Goneness

By hrmn_jl2
- 494 reads
I've long forgotten where I meant to start this wayward tale, my mind swirling in a rage of feverish dreams and thoughts, Bob Dylan's the 'times are a changing' echoing through my head like the cymbals gonging in some otherworldly marching band, but every story needs some kind of setting, a place and feel, a feel of what the times are like, the season of the collective mind. Cause when the reader can get a view of the state of things they can dig things a little better. I don't pretend to know everything, not near everything, maybe just a little piece of everything, that's slowly fading into the obscurity of everything, but I did my best, in the madness of it all to gauge this long gone piece of everything that will give you a feel of the times.
I was sitting on a rusty beaten down park bench that looked the color of an ol' firetruck under the glare of harsh father sun, eating a sammitch the size of a small child, with each bite the toppings would shift and scream to escape my savage chomp, my hands were a mess of the sweetest Italian dressing and the creamiest mayonnaise you've ever tasted, and I was thinking about the goneness of it all, the utter and complete goneness, the depressing faithless goneness, the permeating oozing goneness that emanated up from the asphalt coalescing with the hurried forms that rushed pass in aimless ignorance.
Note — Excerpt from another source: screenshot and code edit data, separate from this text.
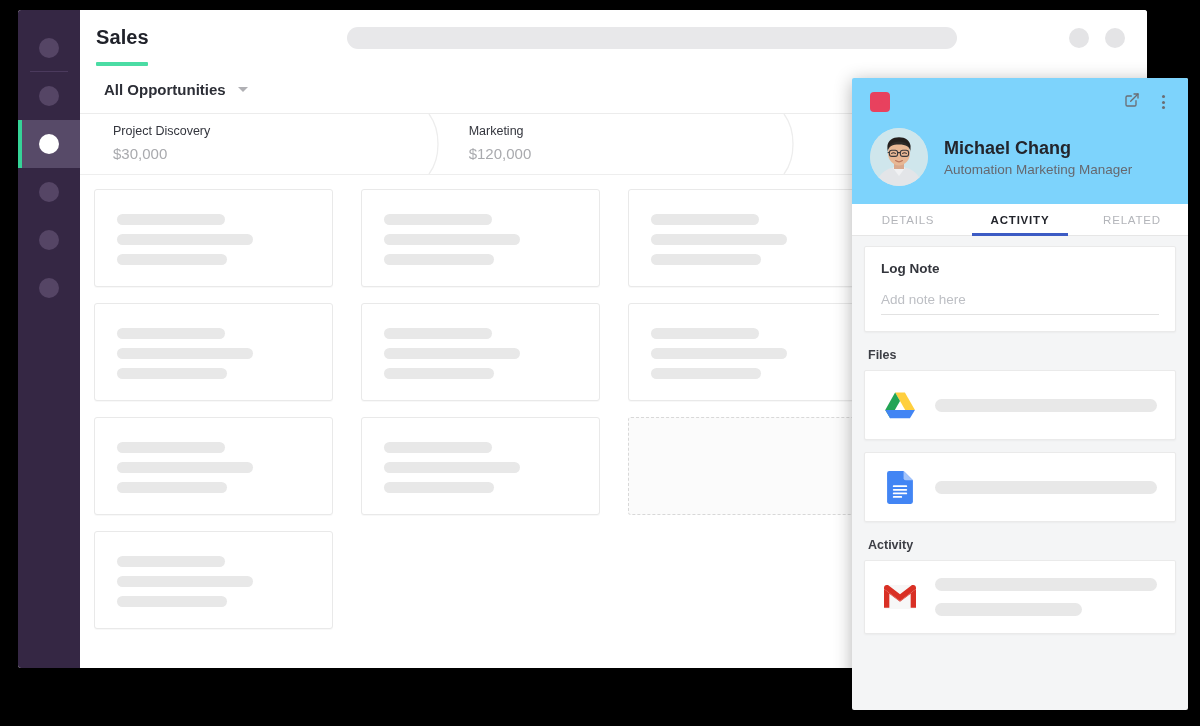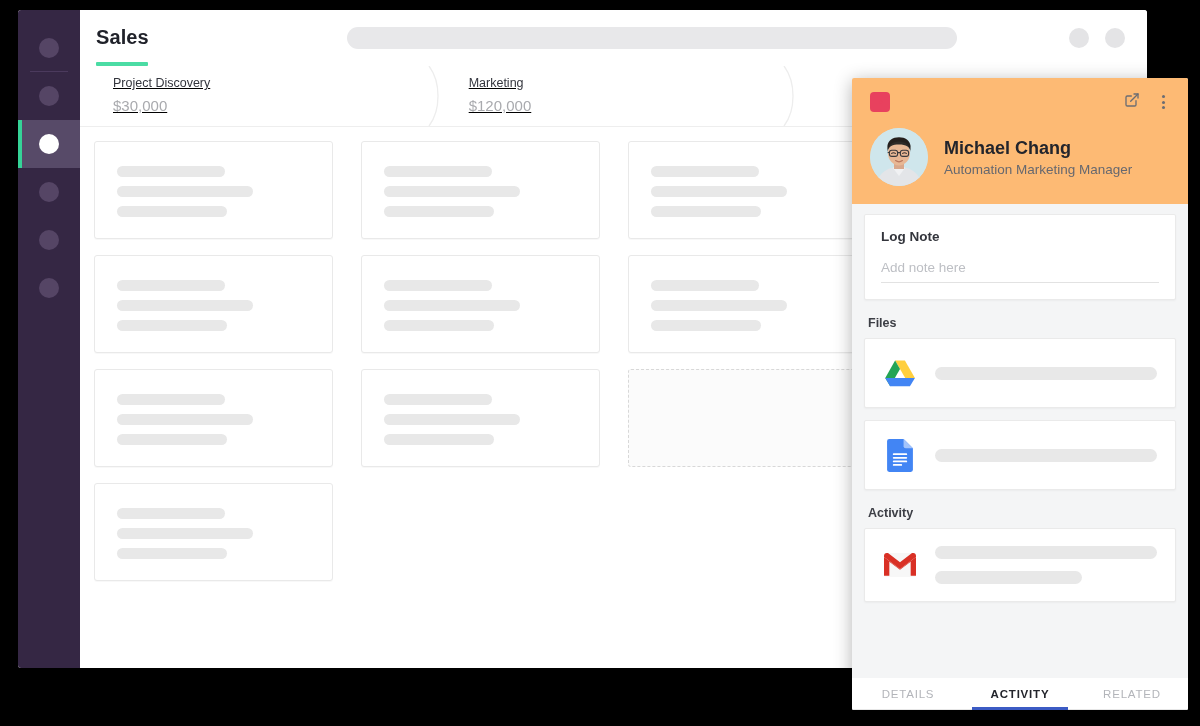--- a/index.html
+++ b/index.html
@@ -445,6 +445,10 @@
         </div>
       </div>
 
+      <div id="filterbar">
+        <span id="filter-label">All Opportunities</span>
+        <span id="filter-caret"></span>
+      </div>
 
       <div id="stage-strip">
         <div class="stage-cell">

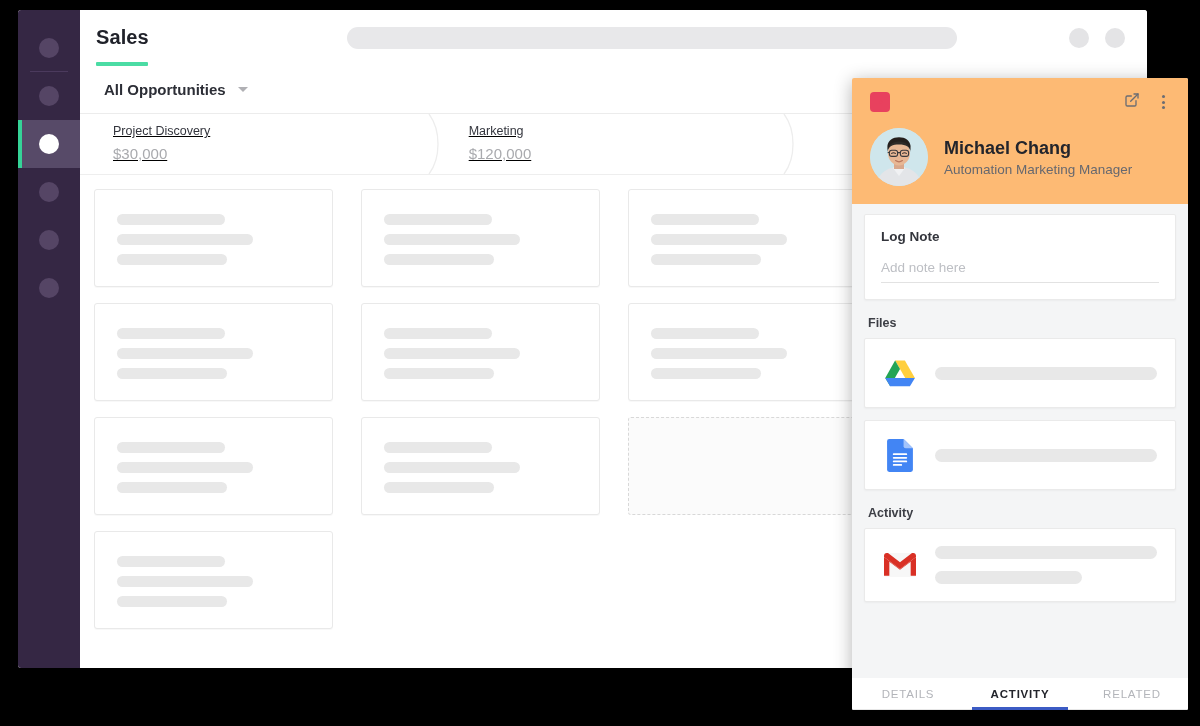--- a/index.html
+++ b/index.html
@@ -167,7 +167,6 @@
     position: relative;
     background: #ffffff;
     border-bottom: 1px solid #eeeeee;
-    text-decoration: underline;
   }
   .stage-cell {
     flex: 1 1 0;

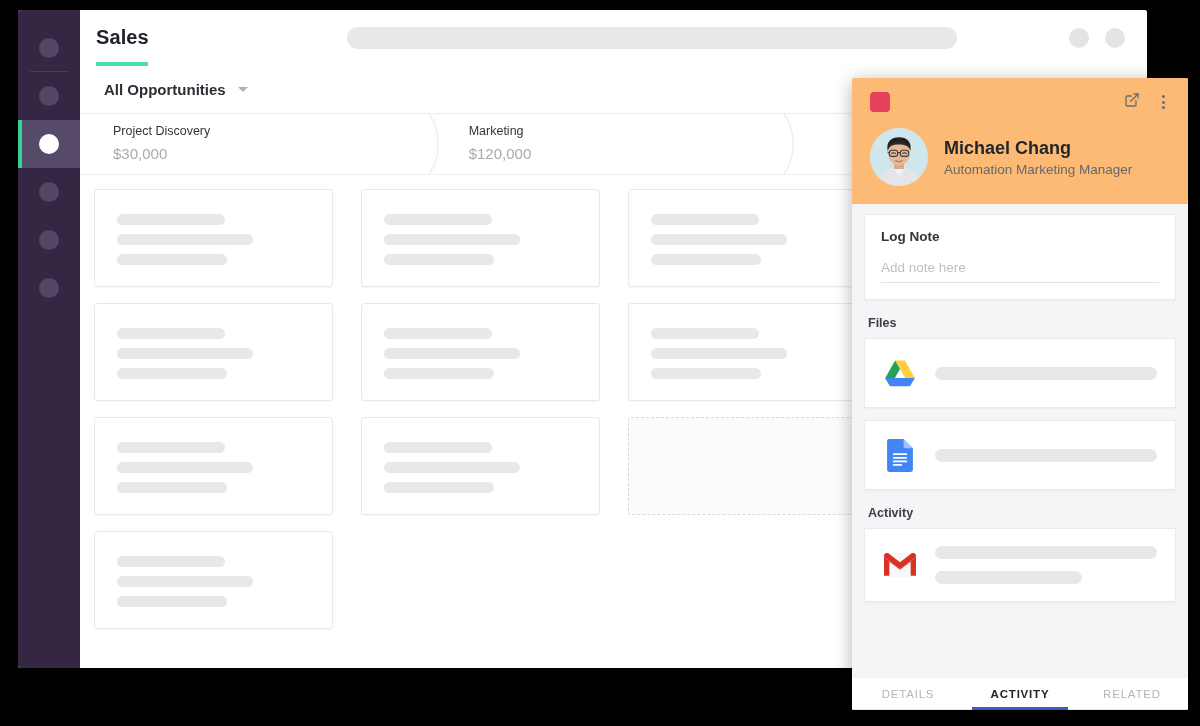--- a/index.html
+++ b/index.html
@@ -247,7 +247,7 @@
     flex-direction: column;
   }
   #panel-top {
-    background: #fdba74;
+    background: #7dd3fc;
     flex: 0 0 auto;
     padding: 14px 18px 0 18px;
   }

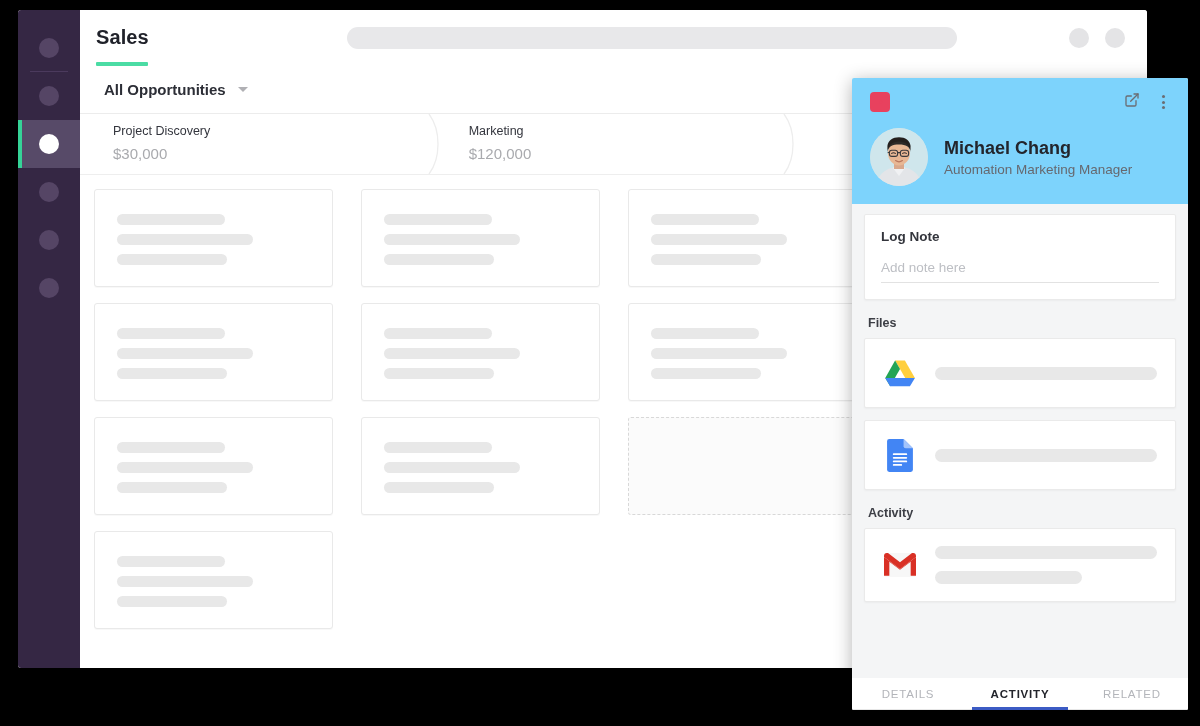--- a/index.html
+++ b/index.html
@@ -603,6 +603,12 @@
           <div id="person-role">Automation Marketing Manager</div>
         </div>
       </div>
+    </div>
+
+    <div id="panel-tabs">
+      <div class="ptab">DETAILS</div>
+      <div class="ptab active">ACTIVITY</div>
+      <div class="ptab">RELATED</div>
     </div>
 
     <div id="panel-body">
@@ -659,12 +665,6 @@
       </div>
 
     </div>
-
-    <div id="panel-tabs">
-      <div class="ptab">DETAILS</div>
-      <div class="ptab active">ACTIVITY</div>
-      <div class="ptab">RELATED</div>
-    </div>
   </div>
 
 </div>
The ol' sun was beating down in the most relentless way, creating a sort of invisible fire in my heart, he shared not a drop of mercy for your fine narrator, but that's just right cause this fire burned like a sort of purifying thing, opening me up to all kinds of recollections and truths that seem so evasive and fleeting at most times. So I sat with sweat streaming down my face like big ol' alligator tears for the goneness, the frustrating seamless goneness, and the tears streamed down and down and onto my hands mixing with the sweet Italian and creamy mayonnaise and giving that sammitch a nice salty tinge, and the sweat still poured until it dripped from my forgotten form to a slow death on the heated blackness only to rise again to life in the sky above.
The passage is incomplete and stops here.